Is building an Al photo app a smart thing to do in the big 2026?

Reddit r/artificial / 3/28/2026

💬 OpinionSignals & Early TrendsIdeas & Deep AnalysisTools & Practical Usage

Key Points

  • The post discusses a potential AI photo-upgrading/app idea for dating and aesthetic use, highlighting backlash where users are accused of catfishing or cheating because the images imply real-world presence they didn’t have.
  • The author compares the general stigma around AI (“stealing jobs” and “slop”) with the market reality that many users still want affordable, good-looking photos without paying photographers.
  • It notes recent context from the shutdown of “Sora,” suggesting the timing may be sensitive or confusing for builders who rely on public AI image/video tooling.
  • The central question is whether an AI photo SaaS can be sustainable given reputational risk and how to market it effectively despite negative perceptions of generative AI.
  • The discussion is framed as a practical go/no-go for founders: demand exists, but customer trust, positioning, and compliance with user expectations may determine survival.

A buddy of mine runs an AI photo upgrader for dating profiles, and the backlash he gets is brutal. People call it catfishing and cheating because, honestly, it is fake. You weren't actually in that location.

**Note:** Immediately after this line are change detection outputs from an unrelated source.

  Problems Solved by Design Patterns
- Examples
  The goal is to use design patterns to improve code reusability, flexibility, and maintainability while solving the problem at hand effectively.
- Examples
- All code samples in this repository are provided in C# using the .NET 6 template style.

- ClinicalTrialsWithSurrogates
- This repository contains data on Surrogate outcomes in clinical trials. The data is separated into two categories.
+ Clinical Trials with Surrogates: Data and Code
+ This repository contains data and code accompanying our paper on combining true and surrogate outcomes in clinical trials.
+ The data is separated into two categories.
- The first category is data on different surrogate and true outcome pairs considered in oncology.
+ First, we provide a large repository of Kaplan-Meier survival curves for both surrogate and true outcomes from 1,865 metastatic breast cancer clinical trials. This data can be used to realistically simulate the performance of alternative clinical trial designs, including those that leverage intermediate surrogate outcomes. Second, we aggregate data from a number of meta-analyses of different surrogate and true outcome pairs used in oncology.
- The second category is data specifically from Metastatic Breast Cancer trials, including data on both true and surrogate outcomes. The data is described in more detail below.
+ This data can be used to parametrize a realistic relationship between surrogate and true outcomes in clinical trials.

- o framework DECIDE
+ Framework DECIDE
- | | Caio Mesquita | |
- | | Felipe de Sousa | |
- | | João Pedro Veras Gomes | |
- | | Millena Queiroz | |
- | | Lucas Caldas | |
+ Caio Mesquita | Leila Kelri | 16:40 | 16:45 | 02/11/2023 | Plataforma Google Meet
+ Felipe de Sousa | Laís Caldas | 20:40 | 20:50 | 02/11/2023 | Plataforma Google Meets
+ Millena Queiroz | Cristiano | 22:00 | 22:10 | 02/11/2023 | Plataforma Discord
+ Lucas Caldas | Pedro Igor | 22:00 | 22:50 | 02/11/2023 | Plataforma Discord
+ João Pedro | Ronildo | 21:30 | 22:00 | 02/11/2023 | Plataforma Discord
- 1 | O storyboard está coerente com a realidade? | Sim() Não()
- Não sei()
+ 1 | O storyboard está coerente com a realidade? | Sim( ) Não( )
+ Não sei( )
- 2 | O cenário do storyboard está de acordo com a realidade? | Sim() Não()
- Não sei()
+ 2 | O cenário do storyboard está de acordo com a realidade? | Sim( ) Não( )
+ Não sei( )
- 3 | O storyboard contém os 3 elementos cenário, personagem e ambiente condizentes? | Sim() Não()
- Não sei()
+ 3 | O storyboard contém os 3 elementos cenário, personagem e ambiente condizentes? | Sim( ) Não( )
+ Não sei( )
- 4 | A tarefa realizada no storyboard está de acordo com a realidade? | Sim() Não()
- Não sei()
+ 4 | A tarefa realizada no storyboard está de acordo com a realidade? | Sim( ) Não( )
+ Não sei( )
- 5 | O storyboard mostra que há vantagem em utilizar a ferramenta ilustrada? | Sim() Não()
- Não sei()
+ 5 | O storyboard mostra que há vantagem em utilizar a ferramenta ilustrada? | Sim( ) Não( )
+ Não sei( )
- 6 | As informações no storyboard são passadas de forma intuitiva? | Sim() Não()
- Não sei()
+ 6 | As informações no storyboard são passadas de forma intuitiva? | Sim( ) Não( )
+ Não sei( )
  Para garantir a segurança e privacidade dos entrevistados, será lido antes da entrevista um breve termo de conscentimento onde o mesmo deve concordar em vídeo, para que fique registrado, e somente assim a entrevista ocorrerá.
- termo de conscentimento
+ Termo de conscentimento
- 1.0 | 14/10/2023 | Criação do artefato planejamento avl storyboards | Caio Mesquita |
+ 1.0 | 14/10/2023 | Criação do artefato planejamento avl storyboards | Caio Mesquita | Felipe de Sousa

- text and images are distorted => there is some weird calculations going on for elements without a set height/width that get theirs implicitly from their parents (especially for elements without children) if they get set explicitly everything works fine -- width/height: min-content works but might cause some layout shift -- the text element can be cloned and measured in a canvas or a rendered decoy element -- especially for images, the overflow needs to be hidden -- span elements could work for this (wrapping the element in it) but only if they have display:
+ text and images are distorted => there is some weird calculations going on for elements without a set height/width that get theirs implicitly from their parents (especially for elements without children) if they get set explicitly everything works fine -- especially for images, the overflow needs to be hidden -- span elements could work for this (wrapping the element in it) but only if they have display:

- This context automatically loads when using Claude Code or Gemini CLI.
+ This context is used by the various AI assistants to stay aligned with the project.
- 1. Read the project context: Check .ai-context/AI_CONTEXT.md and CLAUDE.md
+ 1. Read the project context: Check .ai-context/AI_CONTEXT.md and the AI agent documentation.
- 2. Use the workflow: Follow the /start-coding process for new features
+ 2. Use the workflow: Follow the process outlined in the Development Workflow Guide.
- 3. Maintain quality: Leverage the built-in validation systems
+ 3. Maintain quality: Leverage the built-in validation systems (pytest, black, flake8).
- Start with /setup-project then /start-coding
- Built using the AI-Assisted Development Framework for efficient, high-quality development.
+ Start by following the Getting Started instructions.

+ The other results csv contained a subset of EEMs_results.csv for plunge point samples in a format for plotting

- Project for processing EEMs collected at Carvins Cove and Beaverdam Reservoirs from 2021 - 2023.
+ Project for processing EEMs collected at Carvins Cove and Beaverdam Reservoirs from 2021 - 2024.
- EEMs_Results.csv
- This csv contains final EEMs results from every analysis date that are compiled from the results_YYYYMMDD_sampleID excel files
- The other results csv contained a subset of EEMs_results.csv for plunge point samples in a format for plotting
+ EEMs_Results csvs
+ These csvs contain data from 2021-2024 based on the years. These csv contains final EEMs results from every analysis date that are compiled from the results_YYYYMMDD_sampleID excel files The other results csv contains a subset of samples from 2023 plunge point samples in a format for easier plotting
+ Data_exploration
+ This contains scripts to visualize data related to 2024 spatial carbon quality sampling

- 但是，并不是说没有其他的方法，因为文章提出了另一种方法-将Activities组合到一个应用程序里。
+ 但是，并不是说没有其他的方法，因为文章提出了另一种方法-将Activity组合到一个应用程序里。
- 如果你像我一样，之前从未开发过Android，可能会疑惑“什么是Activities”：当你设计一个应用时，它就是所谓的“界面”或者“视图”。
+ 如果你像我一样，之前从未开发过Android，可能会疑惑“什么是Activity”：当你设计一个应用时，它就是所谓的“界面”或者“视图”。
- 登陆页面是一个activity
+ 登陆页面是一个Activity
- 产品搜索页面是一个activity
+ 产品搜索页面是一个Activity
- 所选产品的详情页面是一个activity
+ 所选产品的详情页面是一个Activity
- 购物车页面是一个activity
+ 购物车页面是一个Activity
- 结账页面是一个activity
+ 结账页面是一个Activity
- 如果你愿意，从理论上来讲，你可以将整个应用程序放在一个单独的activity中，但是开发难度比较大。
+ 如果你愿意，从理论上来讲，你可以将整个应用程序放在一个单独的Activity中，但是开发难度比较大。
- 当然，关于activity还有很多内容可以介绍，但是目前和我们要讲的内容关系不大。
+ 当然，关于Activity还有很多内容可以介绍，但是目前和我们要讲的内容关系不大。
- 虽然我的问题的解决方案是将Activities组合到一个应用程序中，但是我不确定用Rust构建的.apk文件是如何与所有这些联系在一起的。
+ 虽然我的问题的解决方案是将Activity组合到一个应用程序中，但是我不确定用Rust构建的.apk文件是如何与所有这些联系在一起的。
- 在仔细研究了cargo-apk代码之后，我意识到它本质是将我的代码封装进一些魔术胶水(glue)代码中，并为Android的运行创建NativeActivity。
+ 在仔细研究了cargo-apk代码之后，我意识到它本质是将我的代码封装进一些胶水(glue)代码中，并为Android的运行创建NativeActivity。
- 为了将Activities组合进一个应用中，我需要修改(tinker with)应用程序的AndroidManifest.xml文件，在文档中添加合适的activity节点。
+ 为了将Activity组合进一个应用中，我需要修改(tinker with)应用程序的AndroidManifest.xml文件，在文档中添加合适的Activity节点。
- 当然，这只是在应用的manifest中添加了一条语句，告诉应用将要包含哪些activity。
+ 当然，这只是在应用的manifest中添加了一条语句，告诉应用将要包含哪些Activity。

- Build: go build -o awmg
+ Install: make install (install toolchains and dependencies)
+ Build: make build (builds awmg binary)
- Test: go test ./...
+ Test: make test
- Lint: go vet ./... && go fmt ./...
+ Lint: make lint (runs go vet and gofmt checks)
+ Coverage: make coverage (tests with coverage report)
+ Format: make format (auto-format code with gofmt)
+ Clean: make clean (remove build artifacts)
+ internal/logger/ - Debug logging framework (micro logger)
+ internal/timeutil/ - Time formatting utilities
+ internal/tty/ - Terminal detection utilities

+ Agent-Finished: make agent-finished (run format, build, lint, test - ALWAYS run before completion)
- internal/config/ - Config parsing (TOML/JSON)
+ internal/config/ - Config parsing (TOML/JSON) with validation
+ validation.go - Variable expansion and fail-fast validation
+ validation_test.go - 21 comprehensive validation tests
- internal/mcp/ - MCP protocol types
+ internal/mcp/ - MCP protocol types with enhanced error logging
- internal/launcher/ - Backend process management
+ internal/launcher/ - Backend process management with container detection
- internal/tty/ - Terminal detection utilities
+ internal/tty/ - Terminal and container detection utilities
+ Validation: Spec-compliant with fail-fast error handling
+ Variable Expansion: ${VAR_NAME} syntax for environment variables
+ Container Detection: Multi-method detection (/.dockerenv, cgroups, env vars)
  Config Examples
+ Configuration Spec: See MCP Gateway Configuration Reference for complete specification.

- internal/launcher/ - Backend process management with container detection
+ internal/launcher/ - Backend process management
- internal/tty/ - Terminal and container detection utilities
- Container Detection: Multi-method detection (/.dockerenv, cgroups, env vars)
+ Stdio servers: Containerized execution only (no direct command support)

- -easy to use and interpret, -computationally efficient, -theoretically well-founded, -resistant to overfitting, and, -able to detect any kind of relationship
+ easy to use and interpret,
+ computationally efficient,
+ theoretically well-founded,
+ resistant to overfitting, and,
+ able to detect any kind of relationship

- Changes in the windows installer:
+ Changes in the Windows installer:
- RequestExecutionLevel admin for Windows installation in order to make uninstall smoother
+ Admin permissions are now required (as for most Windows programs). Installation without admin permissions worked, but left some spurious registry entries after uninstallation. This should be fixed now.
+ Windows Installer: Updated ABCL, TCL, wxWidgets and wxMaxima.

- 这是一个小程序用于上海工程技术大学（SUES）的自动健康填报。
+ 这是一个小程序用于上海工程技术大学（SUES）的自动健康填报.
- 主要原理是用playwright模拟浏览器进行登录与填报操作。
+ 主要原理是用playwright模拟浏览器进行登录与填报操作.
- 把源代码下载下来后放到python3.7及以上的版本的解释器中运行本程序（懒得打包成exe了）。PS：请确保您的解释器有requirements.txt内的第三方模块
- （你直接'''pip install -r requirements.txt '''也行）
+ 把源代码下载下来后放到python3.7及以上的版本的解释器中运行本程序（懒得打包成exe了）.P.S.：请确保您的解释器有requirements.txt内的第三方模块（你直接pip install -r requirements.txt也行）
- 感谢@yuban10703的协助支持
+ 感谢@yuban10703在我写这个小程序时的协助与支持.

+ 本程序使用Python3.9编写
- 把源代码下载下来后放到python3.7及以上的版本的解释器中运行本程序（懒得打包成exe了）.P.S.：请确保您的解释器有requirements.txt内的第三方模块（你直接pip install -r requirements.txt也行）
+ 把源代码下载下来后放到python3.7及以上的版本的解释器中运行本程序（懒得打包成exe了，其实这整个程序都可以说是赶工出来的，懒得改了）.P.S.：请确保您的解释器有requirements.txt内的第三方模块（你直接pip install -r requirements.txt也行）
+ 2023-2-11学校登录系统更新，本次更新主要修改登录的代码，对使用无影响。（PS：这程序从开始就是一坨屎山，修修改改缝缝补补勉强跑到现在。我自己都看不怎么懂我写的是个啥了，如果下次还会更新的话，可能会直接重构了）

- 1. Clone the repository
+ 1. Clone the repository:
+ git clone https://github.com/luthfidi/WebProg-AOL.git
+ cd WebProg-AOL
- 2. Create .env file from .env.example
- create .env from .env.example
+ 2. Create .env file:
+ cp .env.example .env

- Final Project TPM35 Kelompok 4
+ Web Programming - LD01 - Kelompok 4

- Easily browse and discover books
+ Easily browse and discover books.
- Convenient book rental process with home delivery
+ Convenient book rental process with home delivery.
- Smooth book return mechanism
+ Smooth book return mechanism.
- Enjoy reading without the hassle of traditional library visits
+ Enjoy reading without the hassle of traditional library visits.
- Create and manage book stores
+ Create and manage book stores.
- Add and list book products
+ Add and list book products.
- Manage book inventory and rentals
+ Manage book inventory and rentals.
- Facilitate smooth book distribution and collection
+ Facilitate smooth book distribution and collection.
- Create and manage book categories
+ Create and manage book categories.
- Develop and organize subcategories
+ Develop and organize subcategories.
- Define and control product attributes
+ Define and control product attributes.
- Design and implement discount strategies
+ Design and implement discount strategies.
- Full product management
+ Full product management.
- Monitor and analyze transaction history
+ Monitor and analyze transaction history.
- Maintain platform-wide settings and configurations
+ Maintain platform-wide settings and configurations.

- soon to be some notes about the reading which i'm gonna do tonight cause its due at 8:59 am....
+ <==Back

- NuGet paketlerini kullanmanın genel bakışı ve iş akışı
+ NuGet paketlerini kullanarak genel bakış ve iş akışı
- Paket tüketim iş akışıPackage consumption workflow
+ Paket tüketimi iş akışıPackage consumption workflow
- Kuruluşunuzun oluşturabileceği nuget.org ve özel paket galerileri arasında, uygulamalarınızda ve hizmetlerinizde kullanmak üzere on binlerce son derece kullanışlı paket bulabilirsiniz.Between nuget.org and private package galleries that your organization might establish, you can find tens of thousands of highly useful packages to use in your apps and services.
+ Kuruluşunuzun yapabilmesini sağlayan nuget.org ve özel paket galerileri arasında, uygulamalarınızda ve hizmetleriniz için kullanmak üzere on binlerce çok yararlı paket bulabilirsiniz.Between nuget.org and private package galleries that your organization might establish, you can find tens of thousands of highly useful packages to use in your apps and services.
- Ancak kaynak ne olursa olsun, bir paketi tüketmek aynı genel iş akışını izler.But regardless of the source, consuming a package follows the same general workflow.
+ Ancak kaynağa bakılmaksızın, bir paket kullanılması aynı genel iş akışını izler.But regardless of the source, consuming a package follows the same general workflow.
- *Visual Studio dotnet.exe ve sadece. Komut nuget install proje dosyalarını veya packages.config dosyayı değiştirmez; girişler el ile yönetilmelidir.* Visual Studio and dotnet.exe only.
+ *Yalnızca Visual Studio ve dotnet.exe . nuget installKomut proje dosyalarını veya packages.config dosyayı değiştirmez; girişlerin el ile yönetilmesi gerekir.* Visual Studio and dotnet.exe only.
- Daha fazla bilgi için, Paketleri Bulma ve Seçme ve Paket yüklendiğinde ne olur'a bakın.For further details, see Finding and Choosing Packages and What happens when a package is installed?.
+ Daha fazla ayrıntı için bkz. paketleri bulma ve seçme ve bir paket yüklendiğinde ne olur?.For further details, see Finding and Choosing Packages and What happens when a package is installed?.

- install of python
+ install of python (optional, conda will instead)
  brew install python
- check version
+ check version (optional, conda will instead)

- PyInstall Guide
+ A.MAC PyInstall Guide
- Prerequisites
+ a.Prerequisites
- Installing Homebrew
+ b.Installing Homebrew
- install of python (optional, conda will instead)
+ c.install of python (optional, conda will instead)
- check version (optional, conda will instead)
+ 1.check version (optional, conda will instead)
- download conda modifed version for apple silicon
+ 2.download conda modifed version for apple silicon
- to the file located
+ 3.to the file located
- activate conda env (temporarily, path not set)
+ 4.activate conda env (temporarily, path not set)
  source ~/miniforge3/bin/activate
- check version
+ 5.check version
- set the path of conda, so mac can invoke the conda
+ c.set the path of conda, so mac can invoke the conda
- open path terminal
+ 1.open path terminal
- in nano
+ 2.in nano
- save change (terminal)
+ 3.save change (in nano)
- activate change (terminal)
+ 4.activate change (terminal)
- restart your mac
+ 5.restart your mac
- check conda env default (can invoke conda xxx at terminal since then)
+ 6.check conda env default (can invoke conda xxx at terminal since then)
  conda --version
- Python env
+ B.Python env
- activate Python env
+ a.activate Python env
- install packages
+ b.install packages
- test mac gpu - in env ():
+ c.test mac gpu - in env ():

I myself had the idea of building an AI prompt library for lifestyle/aesthetic photo with built in AI studio generator and I'm second-guessing it. Especially now that sora just shut down and a lot of people are talking about it

People seem to hate 'AI' on principle. They think it's stealing jobs or flooding the internet with slop. But at the same time, nobody wants to pay a photographer $500 just to look good on Instagram.

For those in the SaaS space: is there actually a sustainable business here, or am I just going to get roasted? Curious how you market something when the tech itself has such a massive stigma.